06-30-2017 01:35 AM - edited 06-30-2017 02:01 AM
I have GMSC installed on server that is not in domain (it is in DMZ). GMSC is running under NETWORK_SERVICE user. I want to use sso authentication for users in domain. User test.gmsc is assigned to group app_gmsc in AD and also the role app_gmsc exists in GMSC Admin.
When I try to open GMSC with sso=true, I get "Wrong user or passwor" and following error in log:
30.06.2017 09:44:07 ERROR - Intergraph.Emea.Security.UserNotFoundException: Error authenticating AD user. -- (User test.gmsc not found.) ---> System.Runtime.InteropServices.COMException: The server is not operational. at System.DirectoryServices.DirectoryEntry.Bind(Boolean throwIfFail) at System.DirectoryServices.DirectoryEntry.Bind() at System.DirectoryServices.DirectoryEntry.get_NativeObject() at Intergraph.Emea.Security.SSOUserRoleProvider.GetUser(String userIdentifier) --- End of inner exception stack trace --- at Intergraph.Emea.Security.SSOUserRoleProvider.GetUser(String userIdentifier) at Intergraph.Emea.SmartClient.Services.AuthorizationService.TryLogOn(TryLogOnRequest request)
Is there a way to check what is causing this error?

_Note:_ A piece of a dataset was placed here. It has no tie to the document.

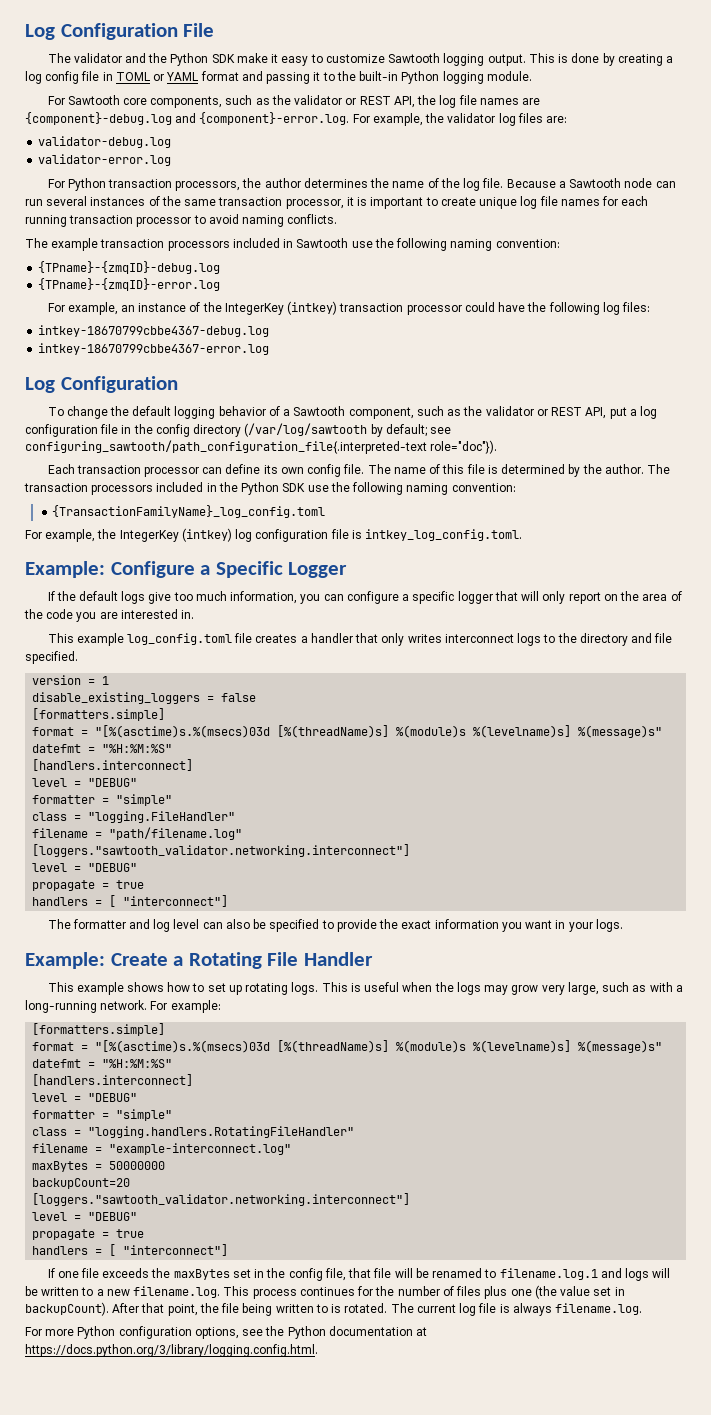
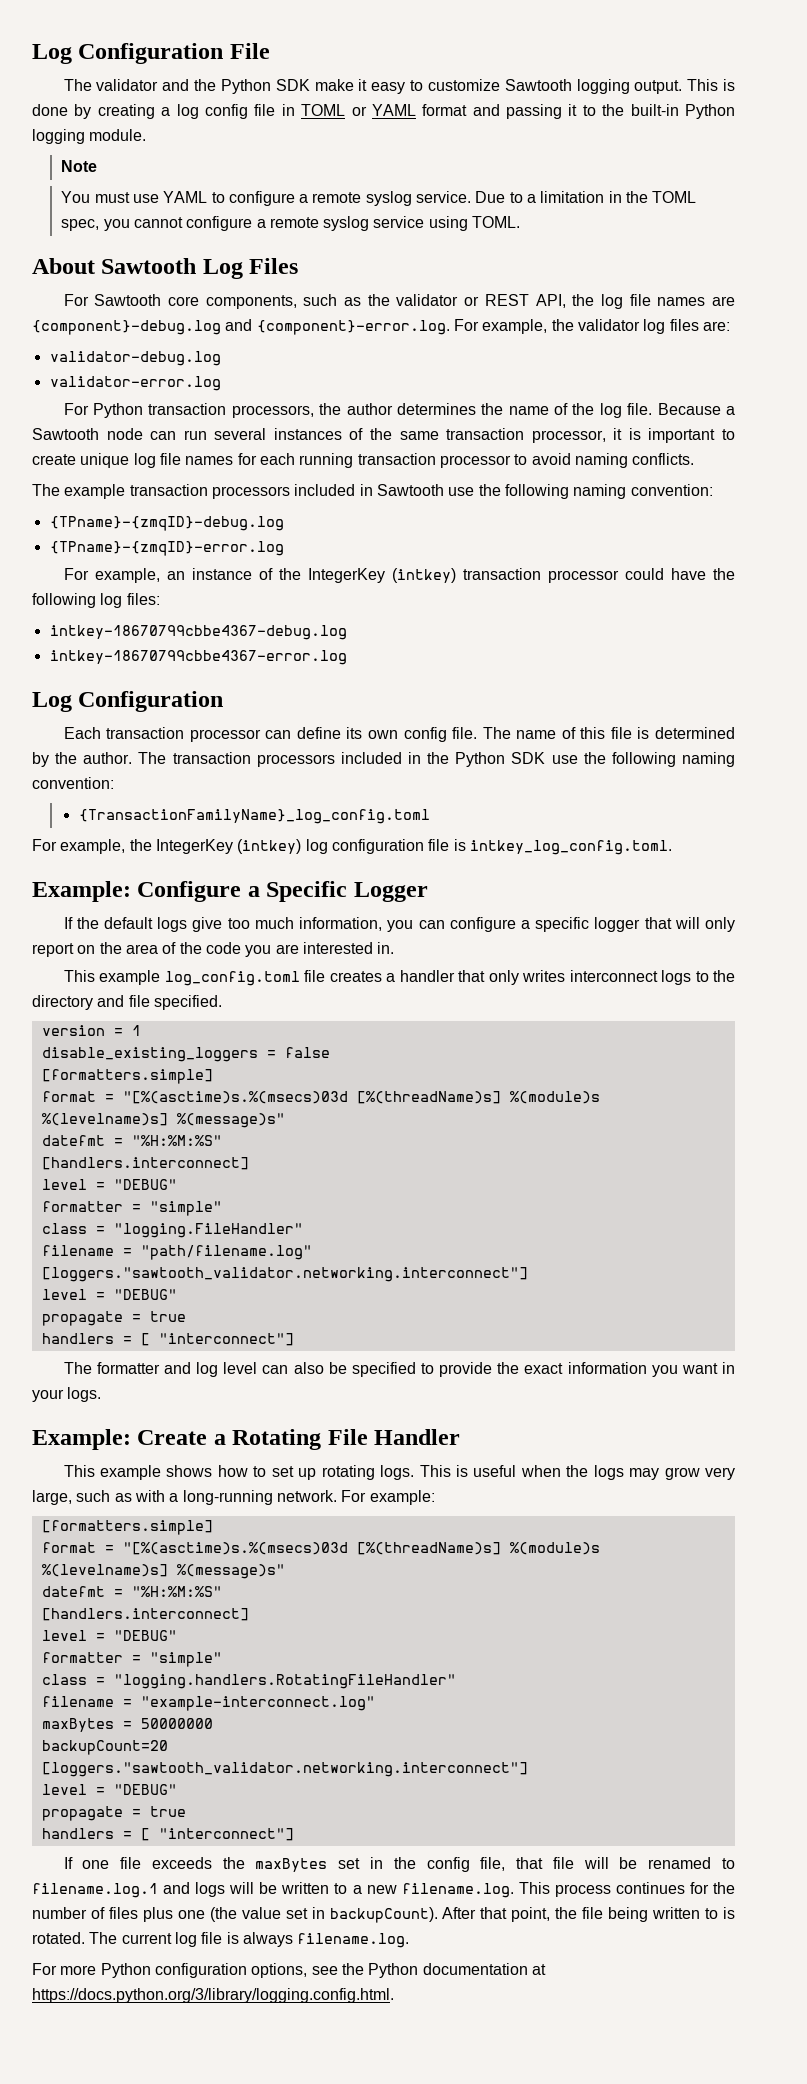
+ Note
+ You must use YAML to configure a remote syslog service. Due to a limitation in the TOML spec, you cannot configure a remote syslog service using TOML.
+ About Sawtooth Log Files
- To change the default logging behavior of a Sawtooth component, such as the validator or REST API, put a log configuration file in the config directory (/var/log/sawtooth by default; see configuring_sawtooth/path_configuration_file{.interpreted-text role="doc"}).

Are there any requirements on LDAP server settings for GMSC? (LDAP server and AD are managed by customer, I do not have access to it)
Note: I tried to connect to ldap server with ldapadmin - it is possible with name and password of domain user, but if I use SSL (port 636) there is a warning about certificate - not valid or not correct name.
07-10-2017 03:57 AM
It's seems to be cross domain access of GMSC. GMSC installed in different domain and users of GMSC are in different domain.
I think it is not out of the box, you may need to log an SR.
Jai Ram Gaur
07-11-2017 12:22 AM
Thanks for the reply. I thought that authentication is done by client (not server) - therefore there should not be problem to have GMSC server in different domain.